INSTRUCTIONS FOR THE TASK: What are the lines, copied exactly, from the one containing "subtotal: 8101.90 -> 5990.99" through the final line of the material? Leave the pictures out.

RECORDED DATA:
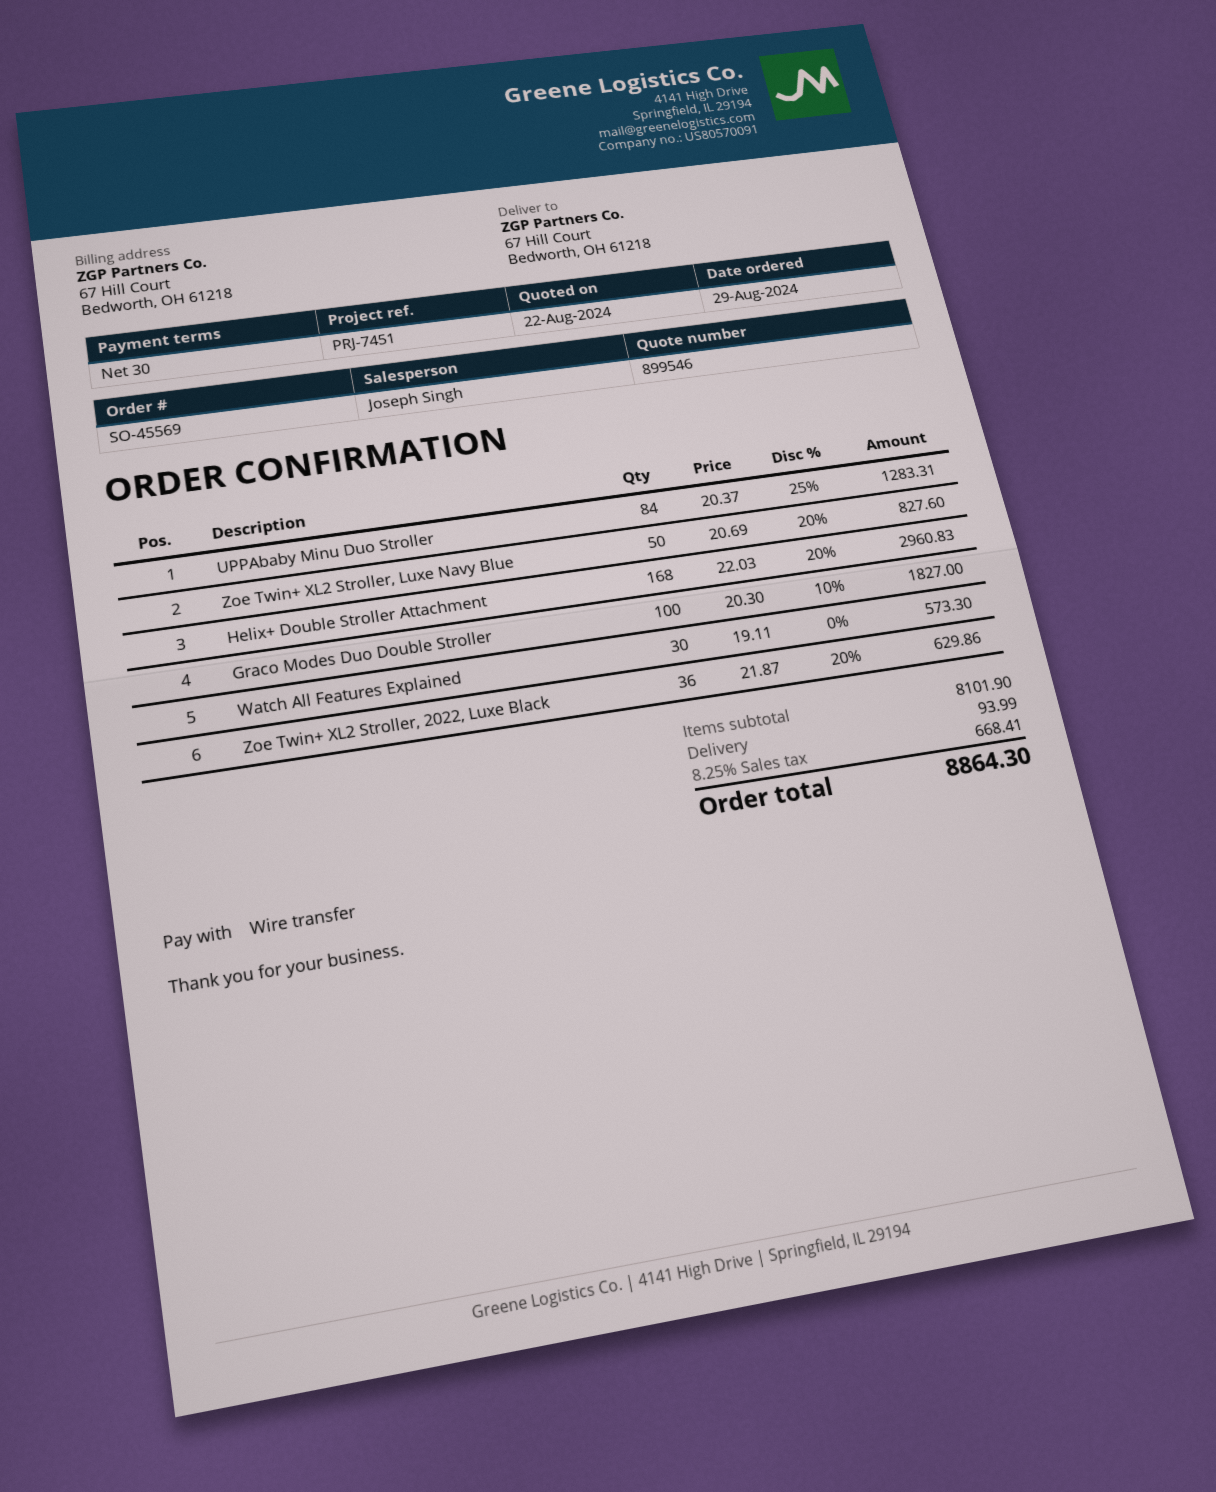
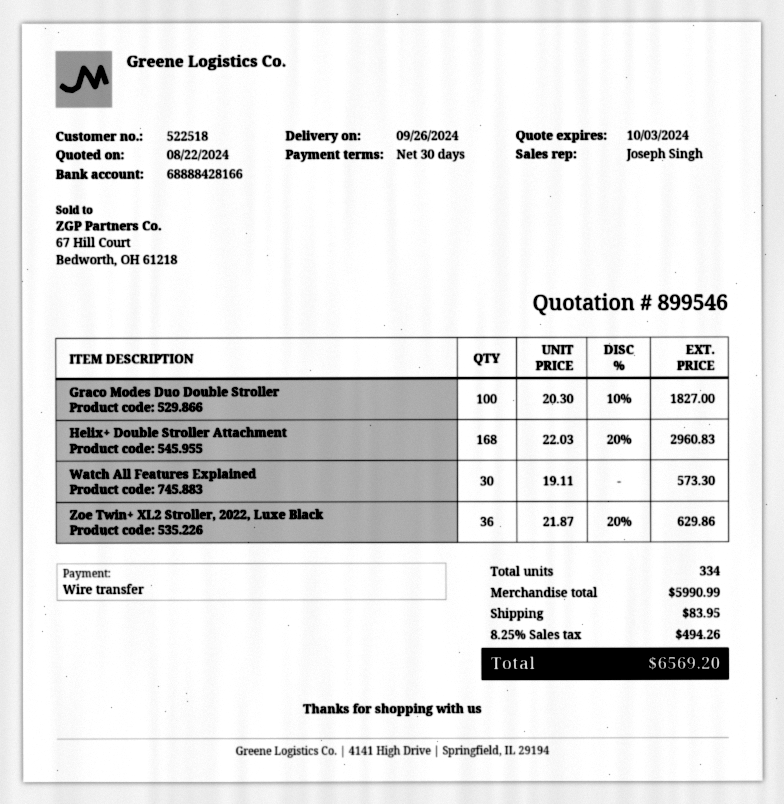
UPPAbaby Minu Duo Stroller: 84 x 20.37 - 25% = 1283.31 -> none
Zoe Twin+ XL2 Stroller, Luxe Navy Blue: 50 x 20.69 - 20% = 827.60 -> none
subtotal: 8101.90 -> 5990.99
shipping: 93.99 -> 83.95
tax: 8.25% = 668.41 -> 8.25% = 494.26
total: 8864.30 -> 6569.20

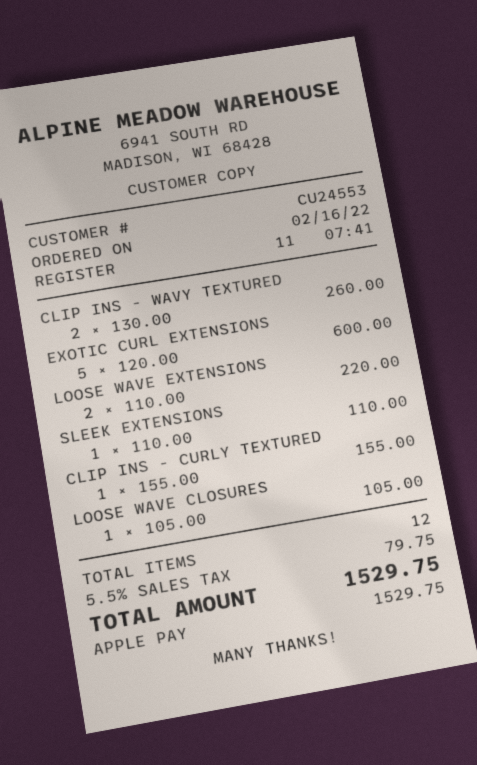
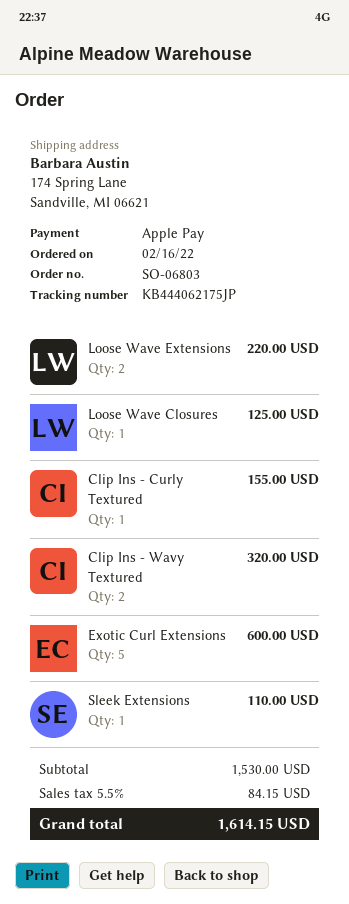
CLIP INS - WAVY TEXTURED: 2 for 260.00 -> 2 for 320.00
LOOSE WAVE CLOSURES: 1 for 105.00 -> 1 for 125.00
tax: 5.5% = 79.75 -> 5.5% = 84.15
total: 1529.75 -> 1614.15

SOLUTION TO THIS PROBLEM:
subtotal: 8101.90 -> 5990.99
shipping: 93.99 -> 83.95
tax: 8.25% = 668.41 -> 8.25% = 494.26
total: 8864.30 -> 6569.20

CLIP INS - WAVY TEXTURED: 2 for 260.00 -> 2 for 320.00
LOOSE WAVE CLOSURES: 1 for 105.00 -> 1 for 125.00
tax: 5.5% = 79.75 -> 5.5% = 84.15
total: 1529.75 -> 1614.15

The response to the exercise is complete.